Does that make the critic as bad as Weinstein? Of course not. But it’s worth discussing because what he did was the type of inappropriate sexual behaviour that’s the easiest to get away with; immoral but not necessarily illegal. And because this is a theatre professional, not a Tory bastard working in the City. Well I worked for years with Tory bastards in the City, and the sexual harassment I experienced and saw happen to colleagues and my employment law clients in that sector was no worse.  In fact, I’d wager that female actors in particular are likely to have a much harder time of it. (Perhaps there needs to be a special Sexual Harassment at Work Per Industry Index invented to help young women make informed career choices. I’m only half joking.)

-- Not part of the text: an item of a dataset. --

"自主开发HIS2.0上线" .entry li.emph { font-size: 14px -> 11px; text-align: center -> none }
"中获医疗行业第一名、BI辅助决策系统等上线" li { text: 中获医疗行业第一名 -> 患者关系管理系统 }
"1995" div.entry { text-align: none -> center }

Men in positions of authority offering to give young women a career leg up in exchange for being allowed to get their leg over is a tired trope. Where it can creep into less mundane territory, though, as we painfully heard with the Weinstein police recording, is when it becomes coercion; when the subtext of threat and punishment for failure to comply underlies the promises and so-called playful pleading. 

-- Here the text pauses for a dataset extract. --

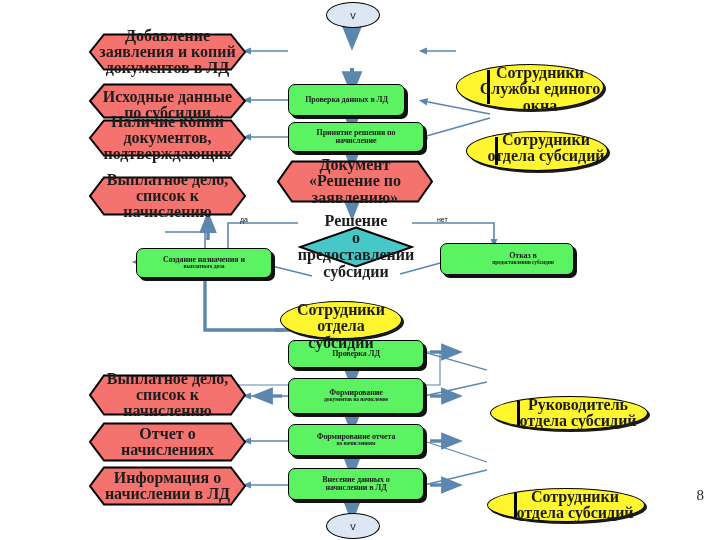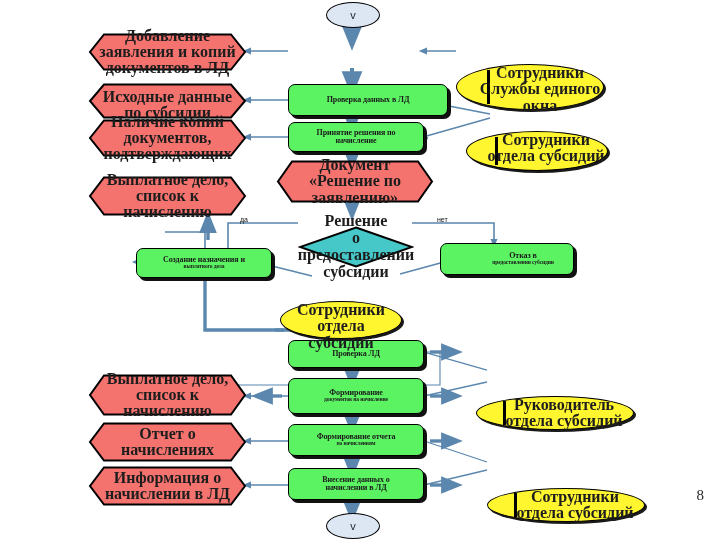"Проверка данных в ЛД" div.node { width: 160px -> 117px }
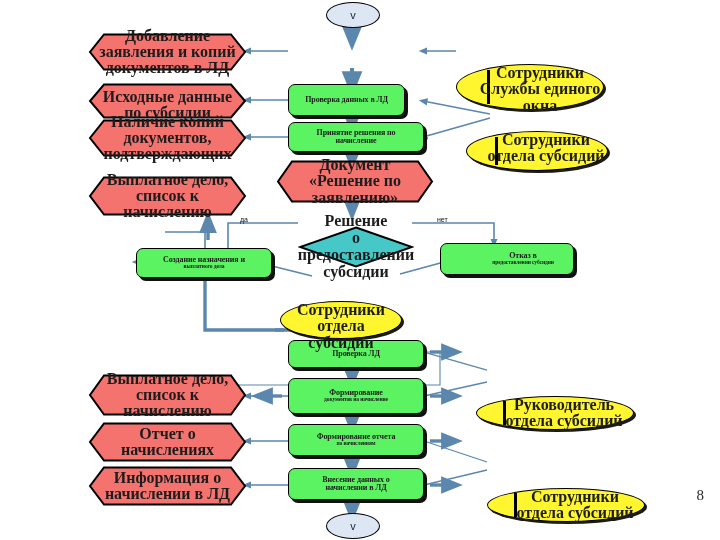"Руководитель" div.actor { left: 476px -> 490px }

The abuse of a disparity in authority is the crux of all the recent revelations. And yes, women can abuse power too … it’s just that it doesn’t happen to anywhere near the same extent, if only because women are less likely to hold a higher position of authority in the first place. Instead, they - and/or people of colour, the disabled, the young and those from deprived social and economic backgrounds - are statistically more likely to be at the sharp end of a power imbalance. 

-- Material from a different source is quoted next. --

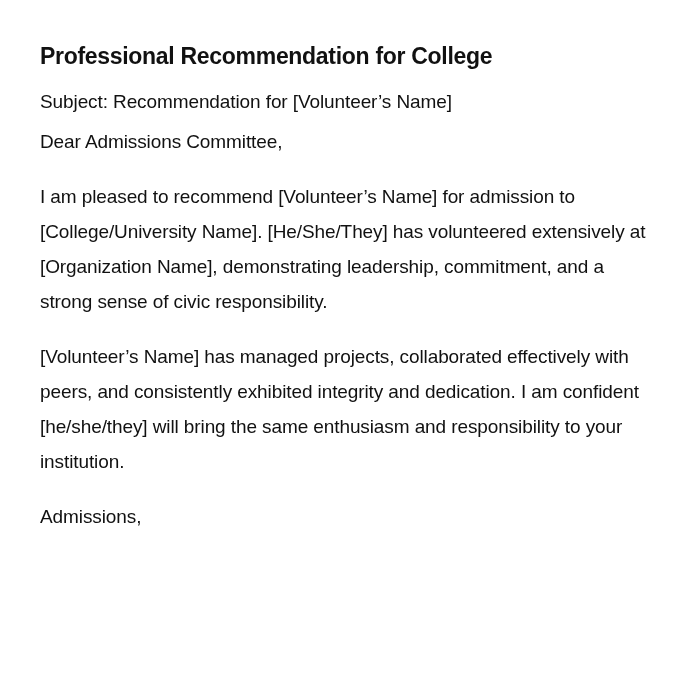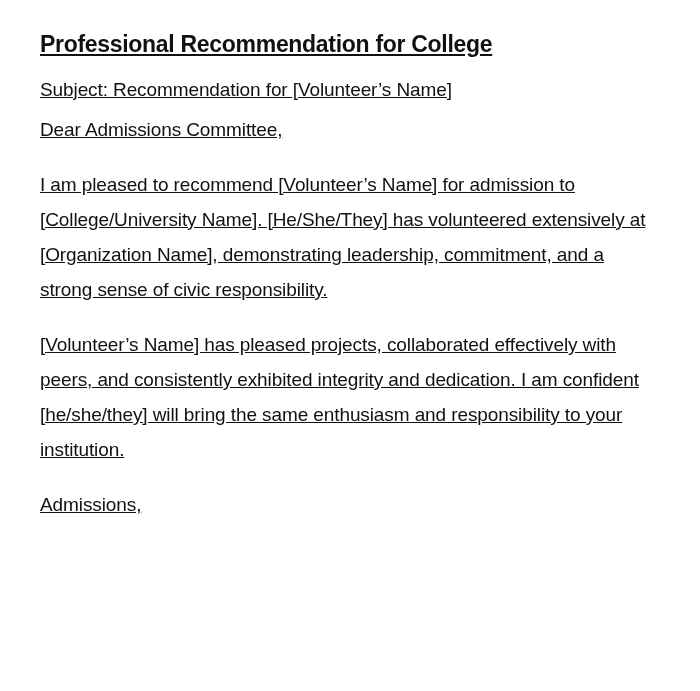"Professional Recommendation for College" .doc { text-decoration: underline -> none; top: 28px -> 40px }
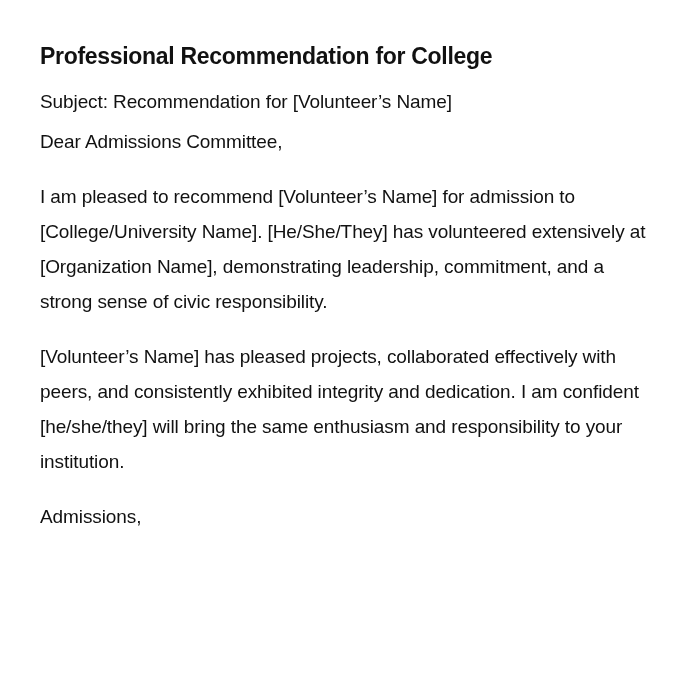"[Volunteer’s Name] has pleased projects," p { text: pleased -> managed }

I’ve been reminded a lot the past week of something I was told by a tabloid journalist nearly twenty years ago, before social media and online news.  I was a paralegal at a defamation law firm at the time. The journalist said that male celebrities who had extra-marital one night stands would choose the people they had these with very carefully, usually picking “working class, uneducated and unknown young women” who were often “foreign”. That way, if the women - or in some cases, gay men - went to the newspapers with a kiss-and-tell, the papers would be less likely to run the story; because should the celebrity sue for libel, a judge and jury were likely to find the woman "not very credible." A celebrity suing was always a risk, they’d try it on, but with a “credible girl” - educated, middle class and from a ‘good’ professional family perhaps - the paper would hold its ground. Because there was the assumption that women like that wouldn’t lie, unlike women who had money or fame to gain by doing so. It was a situation I then saw play out time after time. These weren’t occasions where people used their status to enforce sex. But they were examples of people relying on their status to enforce silence. Not just the woman’s but that of others who were complicit in keeping a secret, willingly or not. 

But now it’s finally – finally! – easier to speak up than ever before. There’s a chorus of female voices sounding out – but they need to be supported by a male bassline. Thousands and thousands of women have had the bravery to publicly admit they’ve been sexually harassed or assaulted. It would be good if in turn, many men could find the courage to call themselves and each other out on sexist and sexually demeaning behaviour and recognise it for what it often is: misogyny.

In this post-Weinstein world, complicit silence speaks volumes.